(Items from a data source)
# # # # #
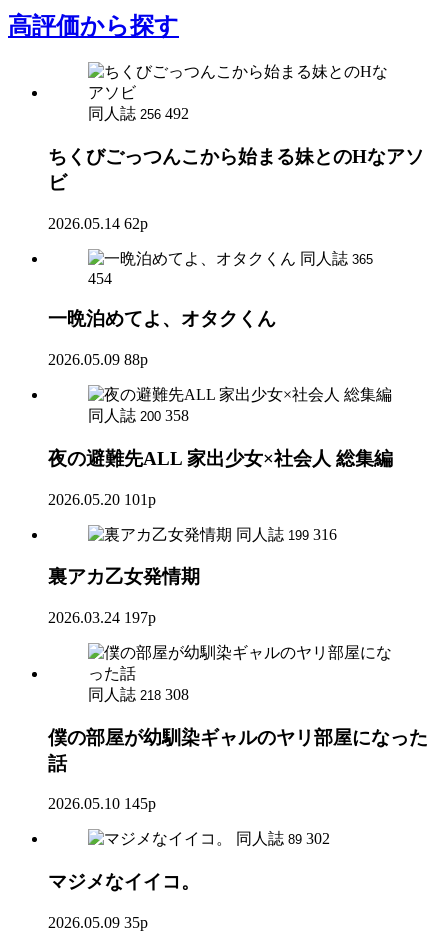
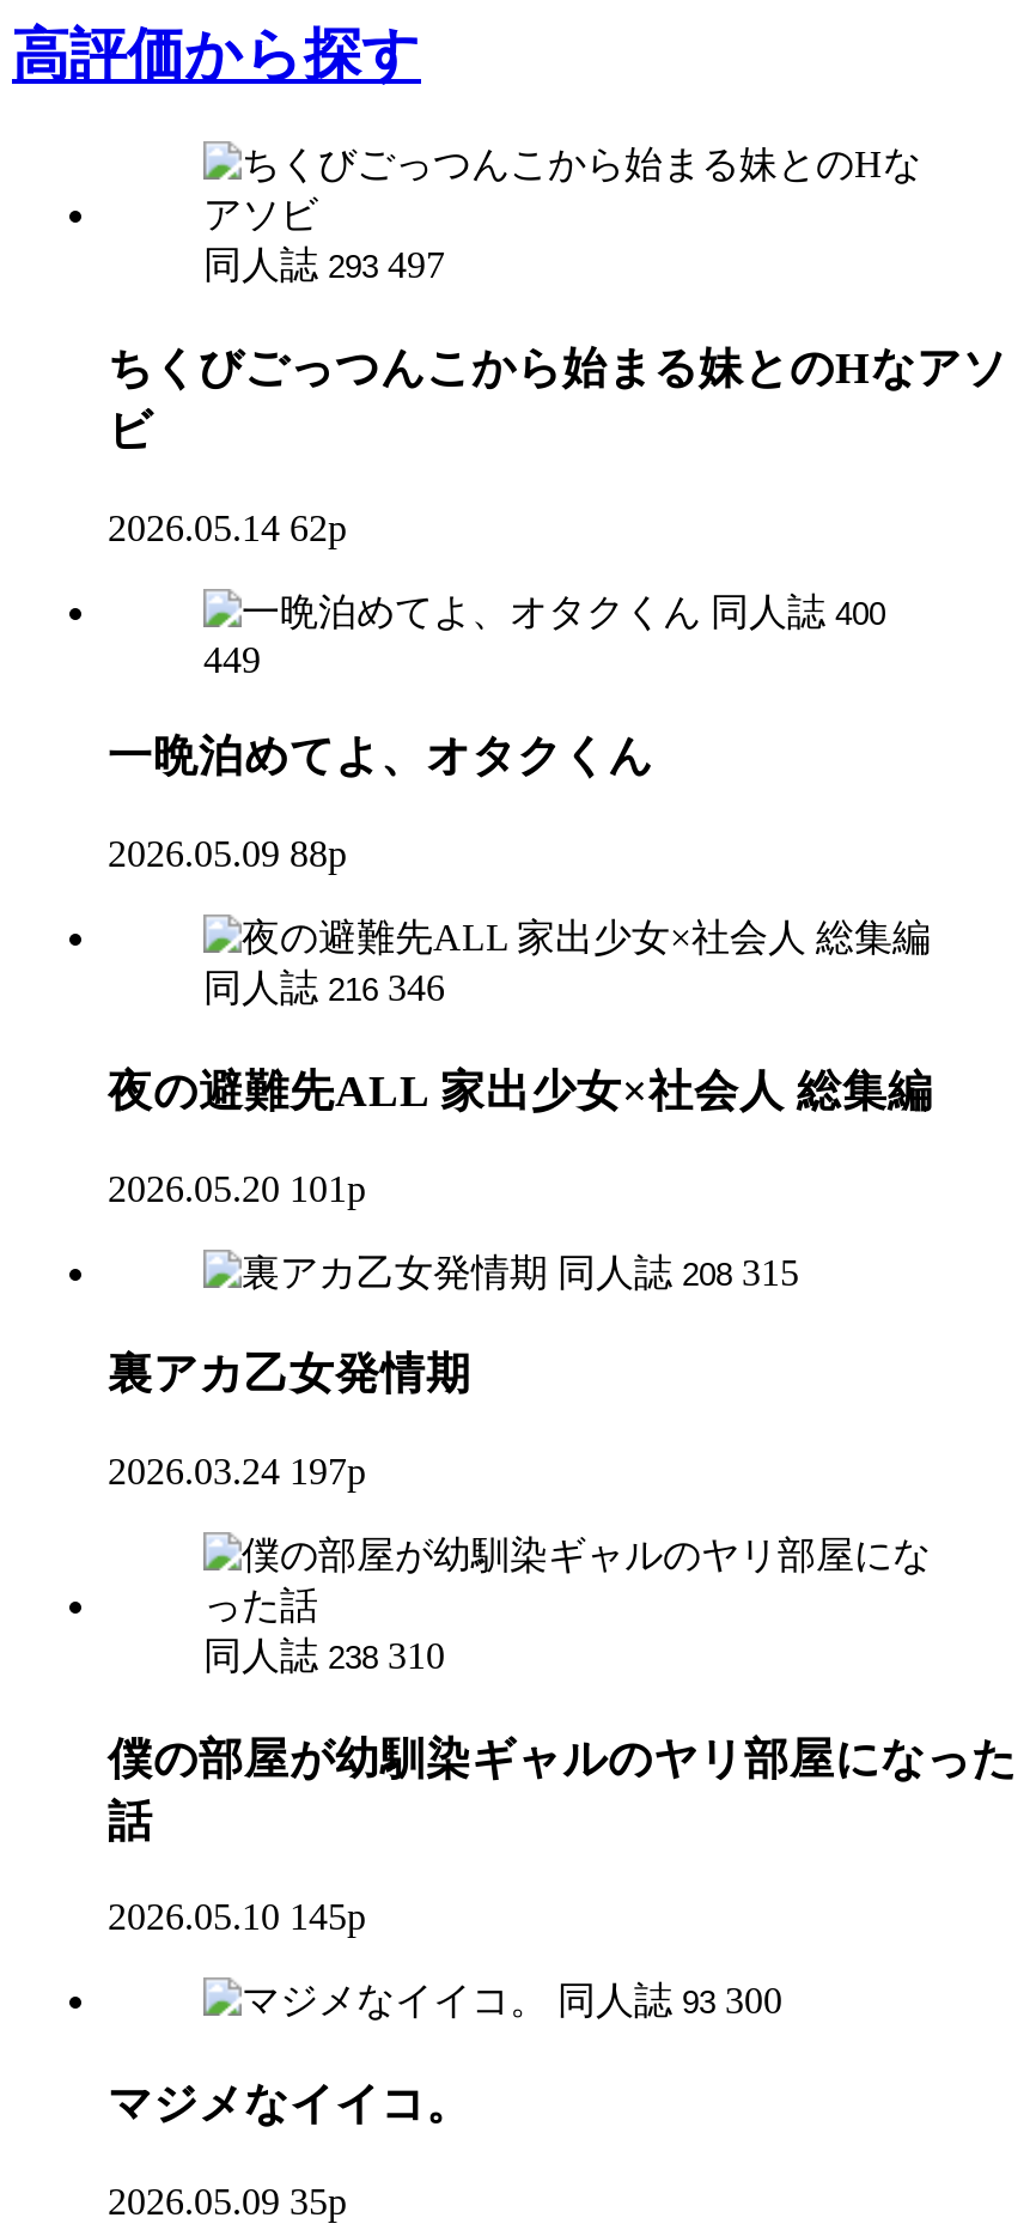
[88,105,189,122] 同人誌 256 492 -> [203,245,445,285] 同人誌 293 497
[300,250,373,267] 同人誌 365 -> [711,590,885,631] 同人誌 400
[88,270,112,287] 454 -> [203,638,261,679] 449
[88,407,189,424] 同人誌 200 358 -> [203,967,445,1008] 同人誌 216 346
[236,526,337,542] 同人誌 199 316 -> [557,1251,799,1292] 同人誌 208 315
[88,686,189,703] 同人誌 218 308 -> [203,1635,445,1676] 同人誌 238 310
[236,830,330,847] 同人誌 89 302 -> [557,1981,782,2021] 同人誌 93 300

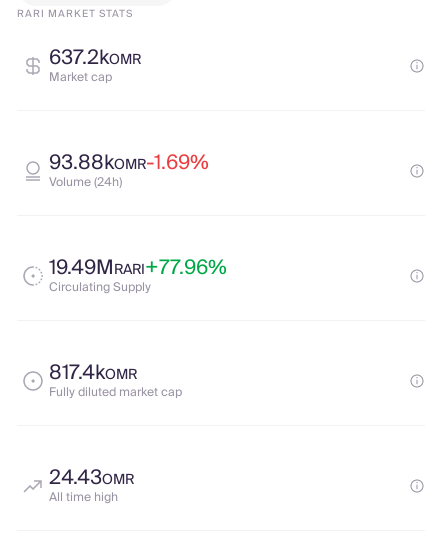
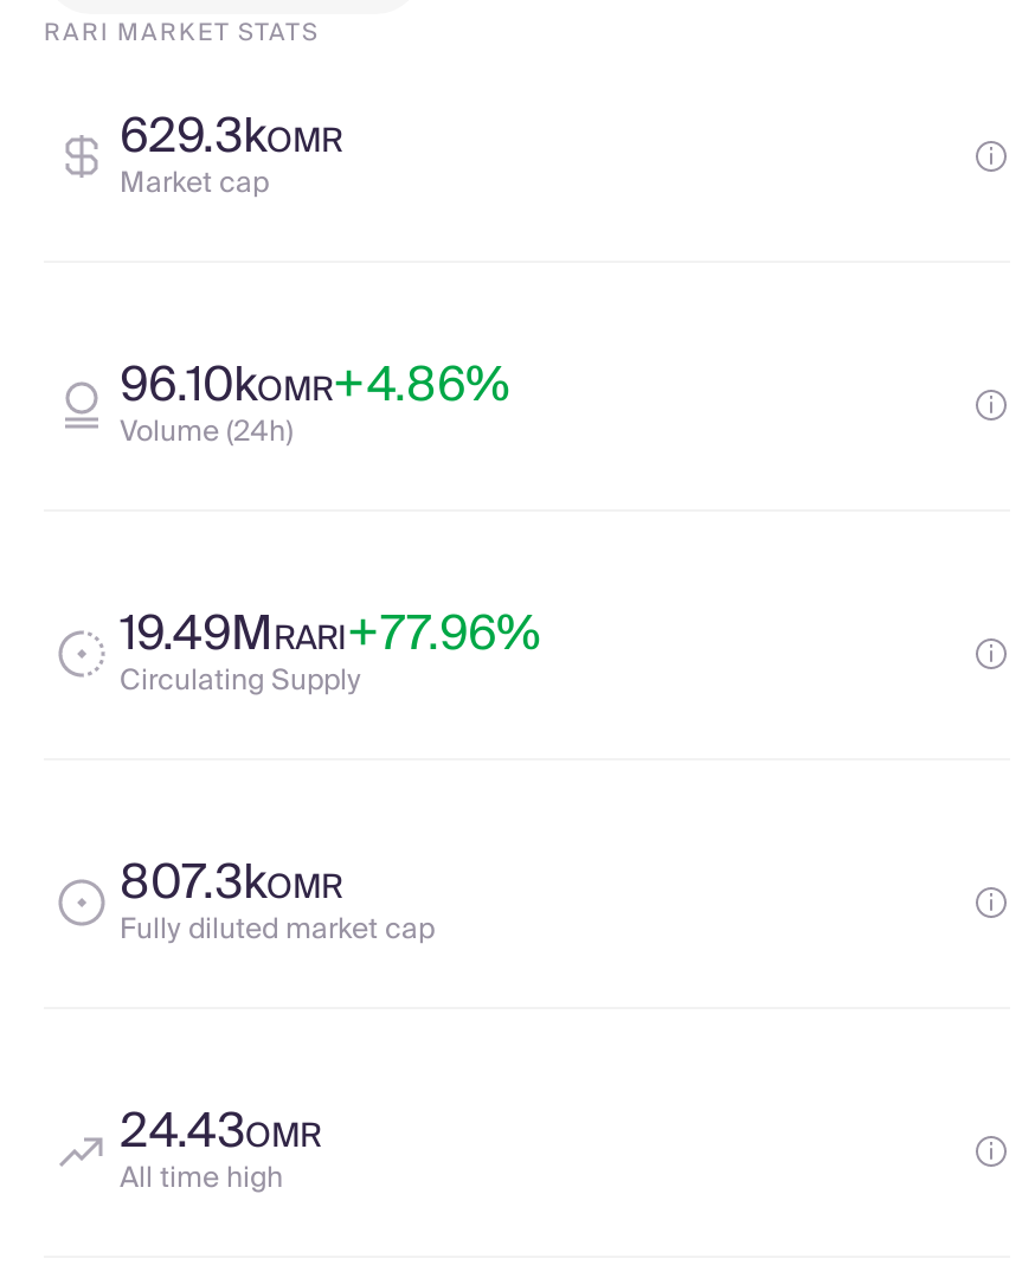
[49,41,141,75] 637.2kOMR -> [120,97,342,178] 629.3kOMR
[49,146,209,180] 93.88kOMR-1.69% -> [120,346,510,426] 96.10kOMR+4.86%
[49,356,137,390] 817.4kOMR -> [120,843,342,924] 807.3kOMR

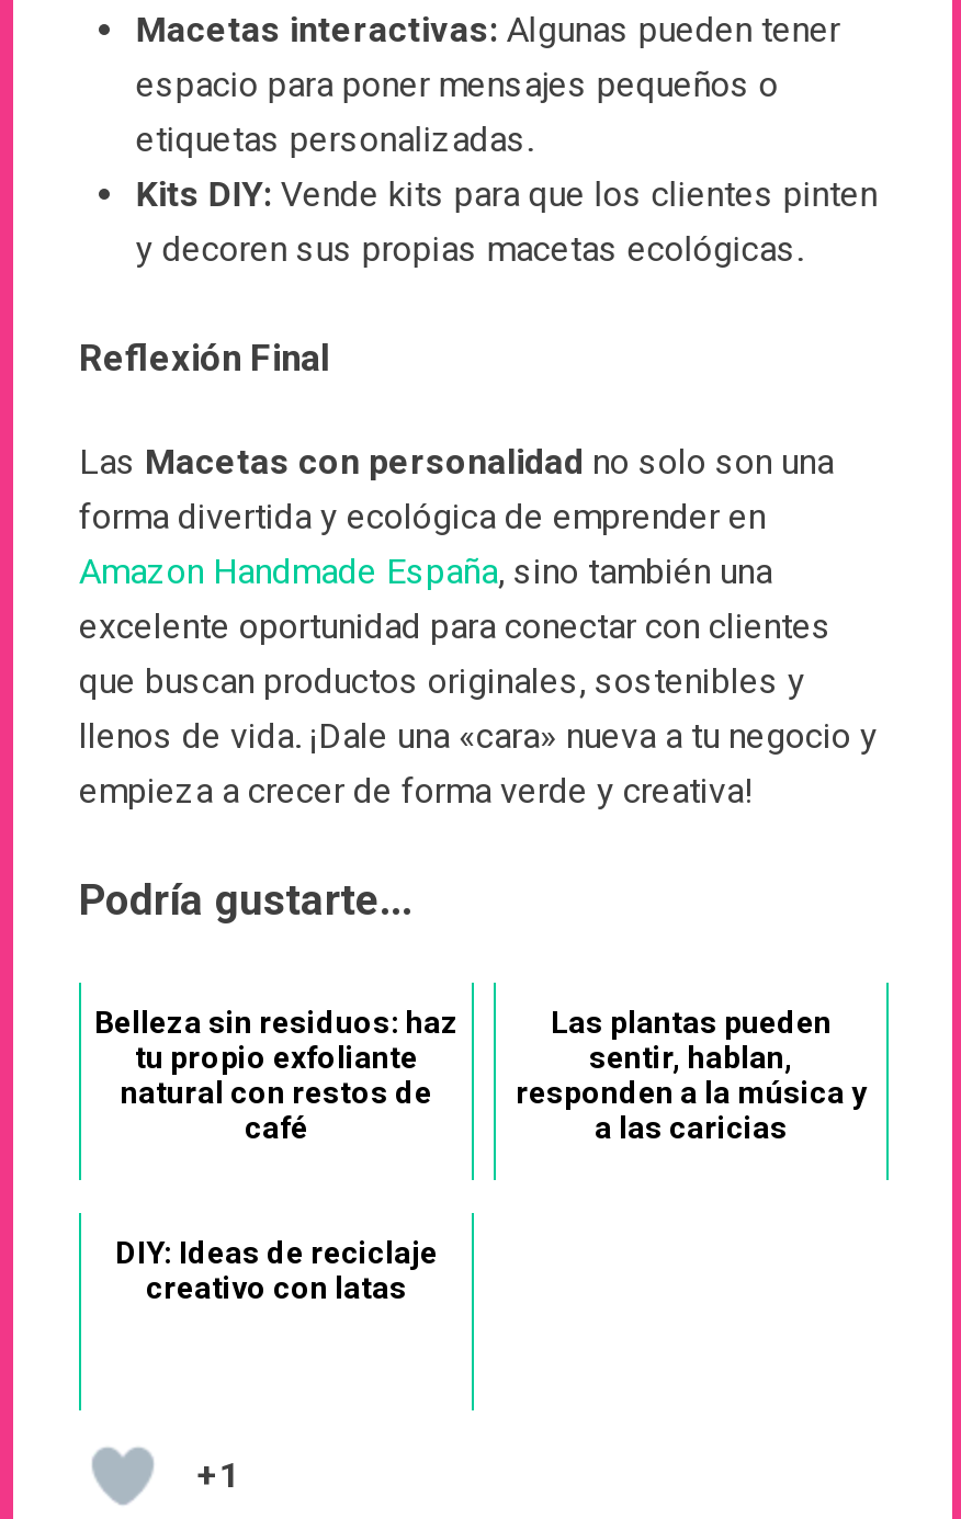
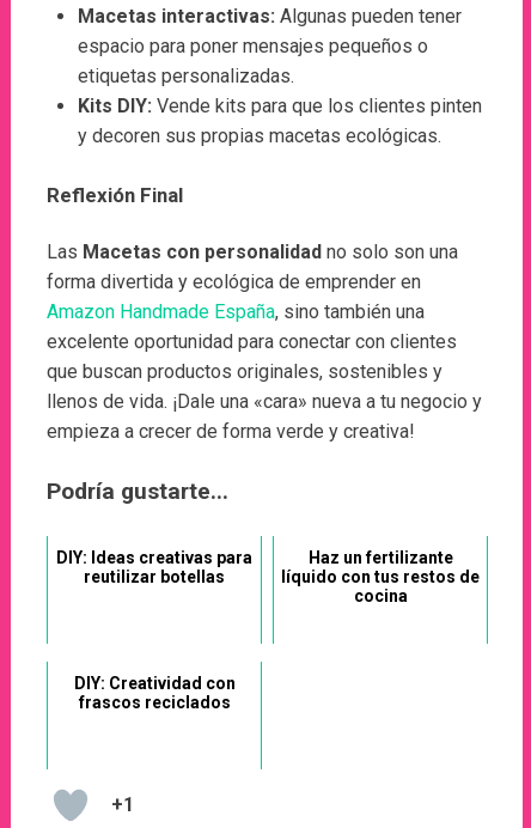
[94,1005,459,1146] Belleza sin residuos: haz | tu propio exfoliante | natural con restos de | café -> [56,548,252,587] DIY: Ideas creativas para | reutilizar botellas
[516,1005,867,1146] Las plantas pueden | sentir, hablan, | responden a la música y | a las caricias -> [281,548,480,606] Haz un fertilizante | líquido con tus restos de | cocina
[115,1236,438,1306] DIY: Ideas de reciclaje | creativo con latas -> [74,674,235,712] DIY: Creatividad con | frascos reciclados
# # # # #
● **WORK INSTRUCTIONS**: Restate the data word for word from its first line through the line with "[49,41,141,75] 637.2kOMR ->", leaving out any picture along the way.

● **SOLUTION FOR THIS TASK**:
[88,105,189,122] 同人誌 256 492 -> [203,245,445,285] 同人誌 293 497
[300,250,373,267] 同人誌 365 -> [711,590,885,631] 同人誌 400
[88,270,112,287] 454 -> [203,638,261,679] 449
[88,407,189,424] 同人誌 200 358 -> [203,967,445,1008] 同人誌 216 346
[236,526,337,542] 同人誌 199 316 -> [557,1251,799,1292] 同人誌 208 315
[88,686,189,703] 同人誌 218 308 -> [203,1635,445,1676] 同人誌 238 310
[236,830,330,847] 同人誌 89 302 -> [557,1981,782,2021] 同人誌 93 300

[49,41,141,75] 637.2kOMR -> [120,97,342,178] 629.3kOMR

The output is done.